▶ _DESCRIPTION OF THE TASK_: From the listing below, retype exactly the line holding "margin-top: 9px ->", the line holding "font-style: none ->", and the lines between them; skip everything else.

▶ _STORED DATA_:
Content starts

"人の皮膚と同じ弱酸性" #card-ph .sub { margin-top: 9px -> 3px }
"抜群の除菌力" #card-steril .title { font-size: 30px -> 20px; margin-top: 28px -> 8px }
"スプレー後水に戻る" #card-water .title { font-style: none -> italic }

Content ends
Content starts

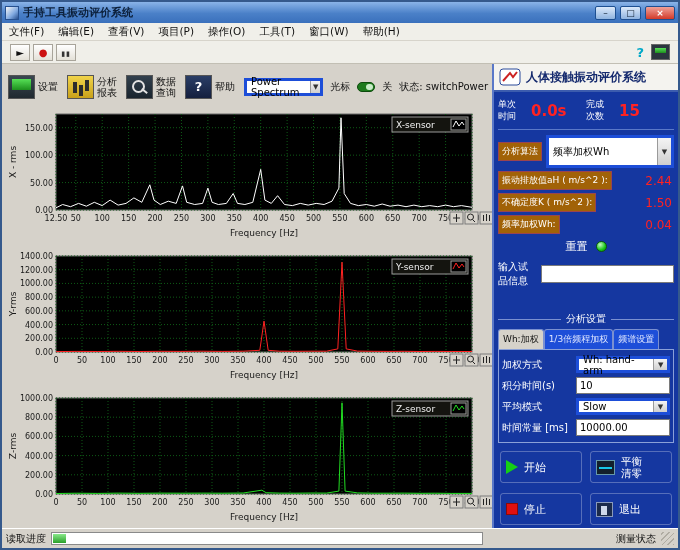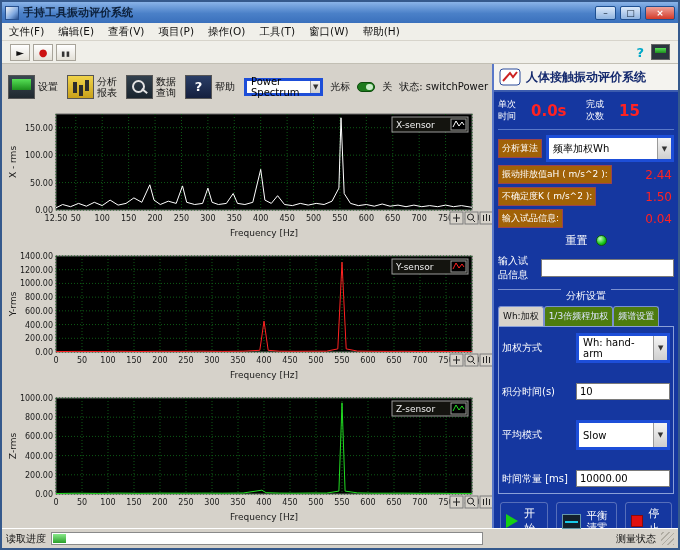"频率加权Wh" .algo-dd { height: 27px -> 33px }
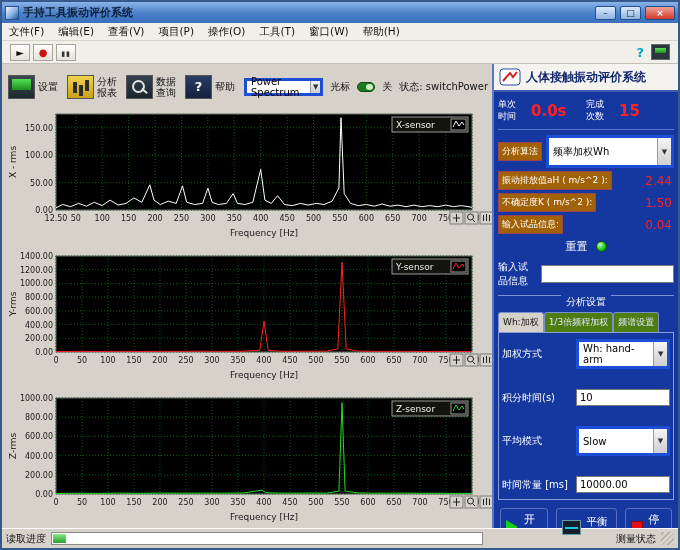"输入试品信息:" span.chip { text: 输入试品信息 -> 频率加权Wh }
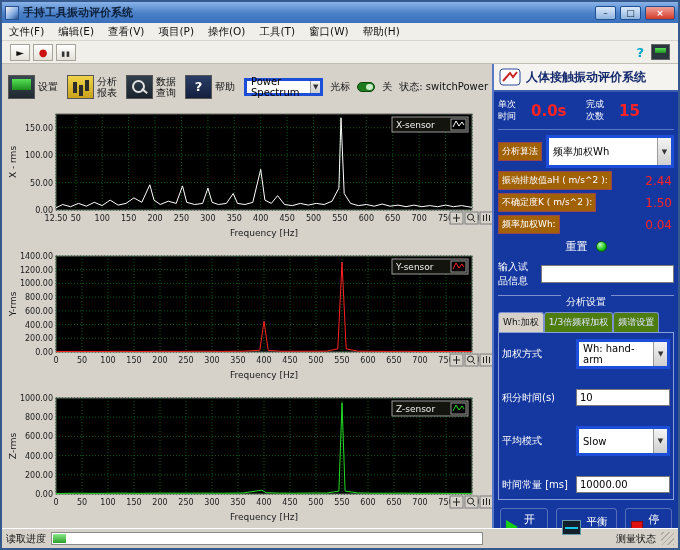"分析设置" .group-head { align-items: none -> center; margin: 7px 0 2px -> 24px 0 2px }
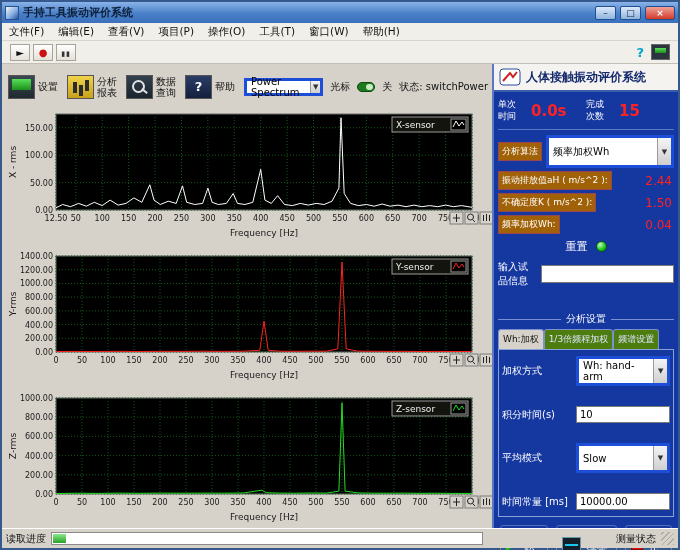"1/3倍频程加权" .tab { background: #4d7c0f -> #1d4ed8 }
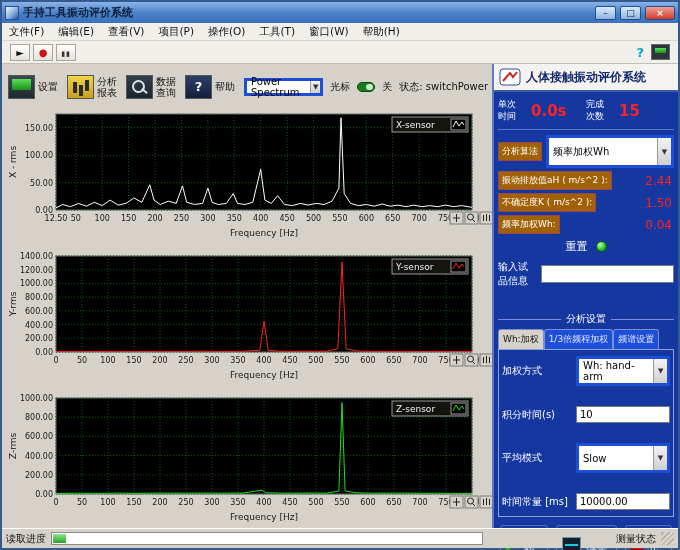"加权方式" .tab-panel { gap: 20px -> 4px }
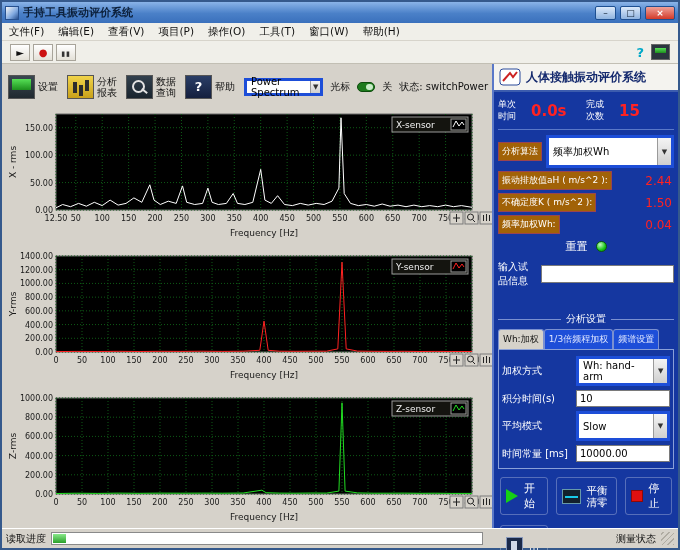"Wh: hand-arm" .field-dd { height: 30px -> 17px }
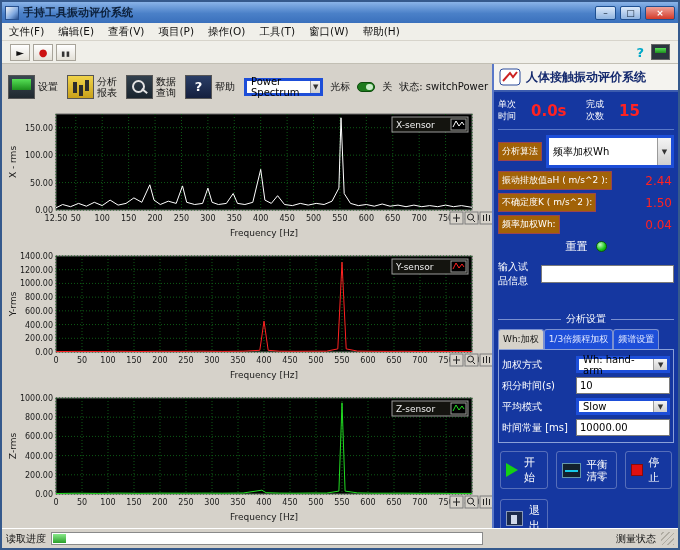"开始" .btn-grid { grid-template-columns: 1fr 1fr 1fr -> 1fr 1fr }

Content ends

▶ _RESULT OF THE TASK_:
"人の皮膚と同じ弱酸性" #card-ph .sub { margin-top: 9px -> 3px }
"抜群の除菌力" #card-steril .title { font-size: 30px -> 20px; margin-top: 28px -> 8px }
"スプレー後水に戻る" #card-water .title { font-style: none -> italic }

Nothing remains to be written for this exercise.